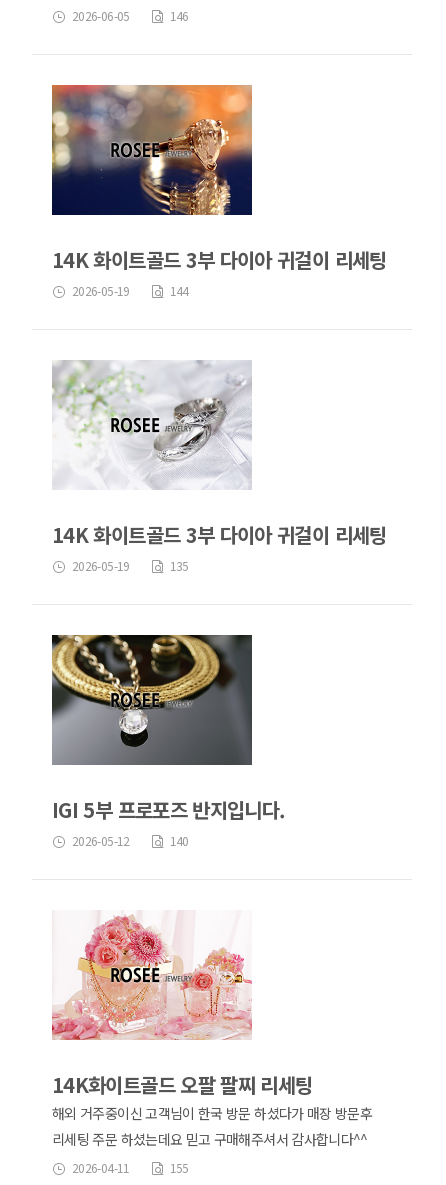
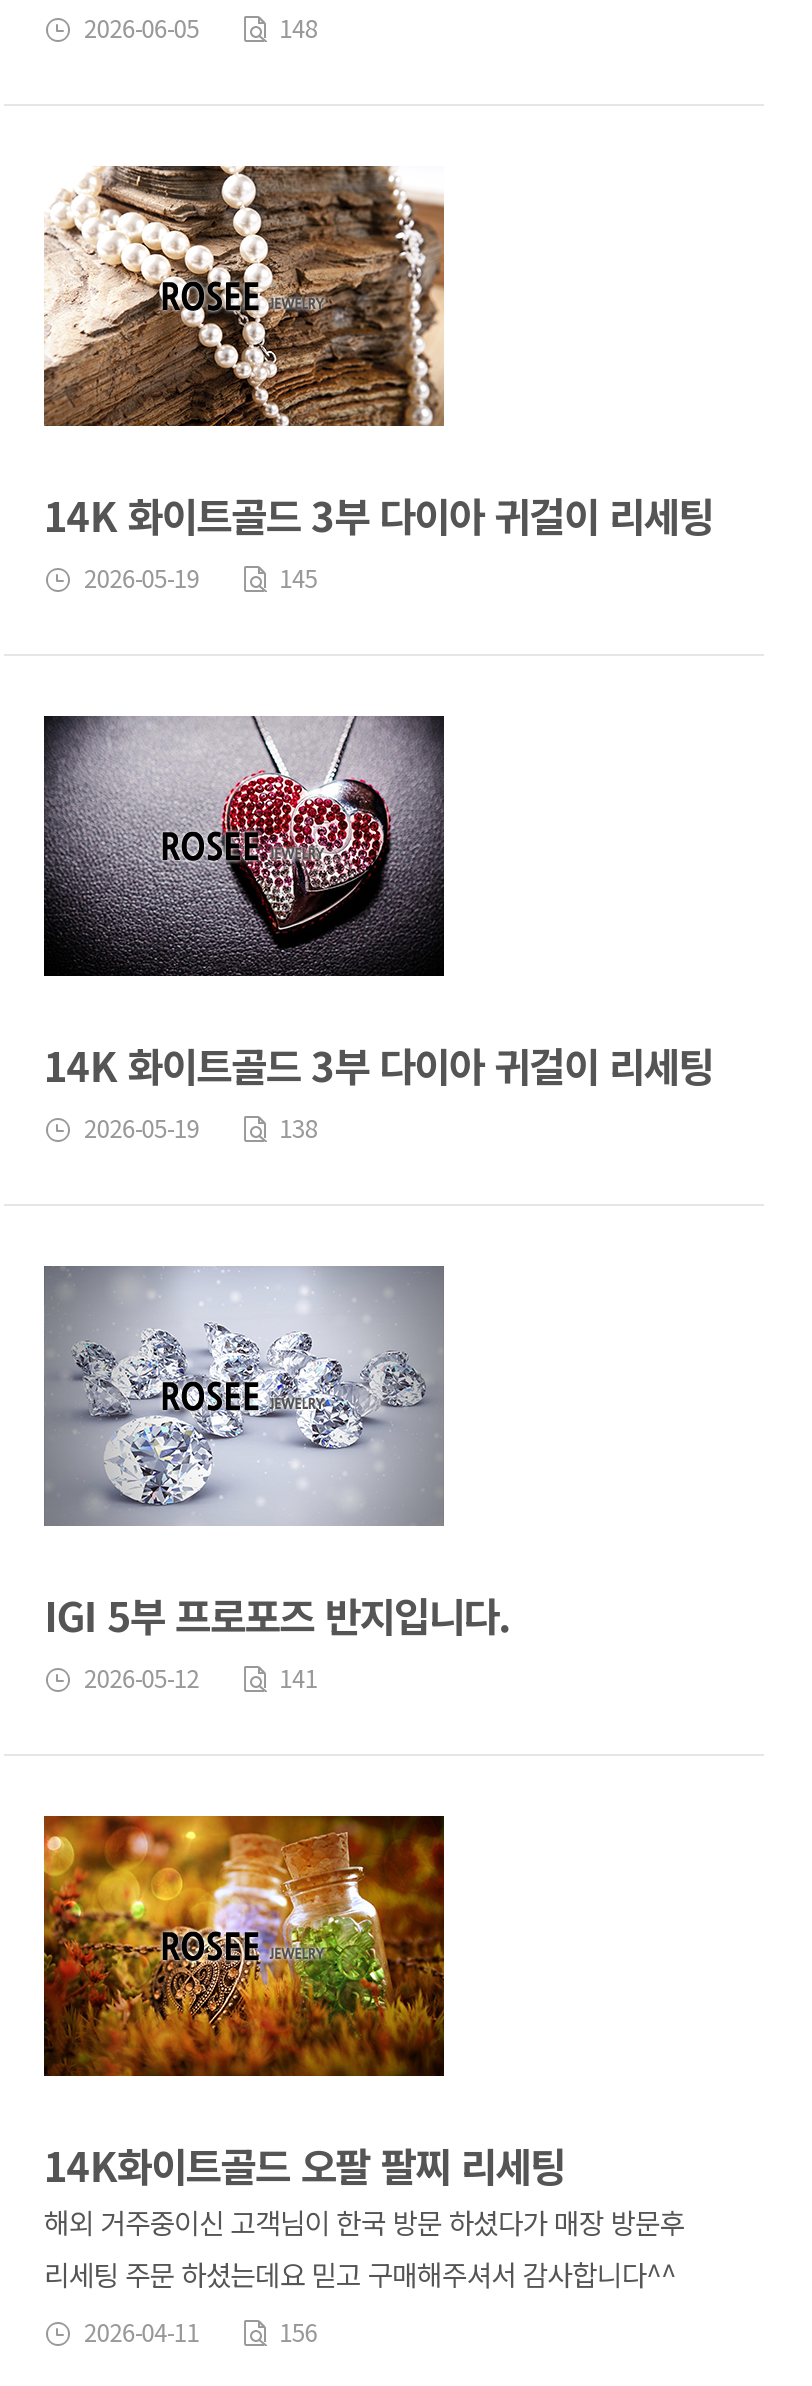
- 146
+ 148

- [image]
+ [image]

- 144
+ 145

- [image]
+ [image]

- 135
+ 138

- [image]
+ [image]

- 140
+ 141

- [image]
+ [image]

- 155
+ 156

------------------------

- **Problem**: Print the entries above exactly, leaving pictures out.

- **Result of the exercise**:
- 146
+ 148

- [image]
+ [image]

- 144
+ 145

- [image]
+ [image]

- 135
+ 138

- [image]
+ [image]

- 140
+ 141

- [image]
+ [image]

- 155
+ 156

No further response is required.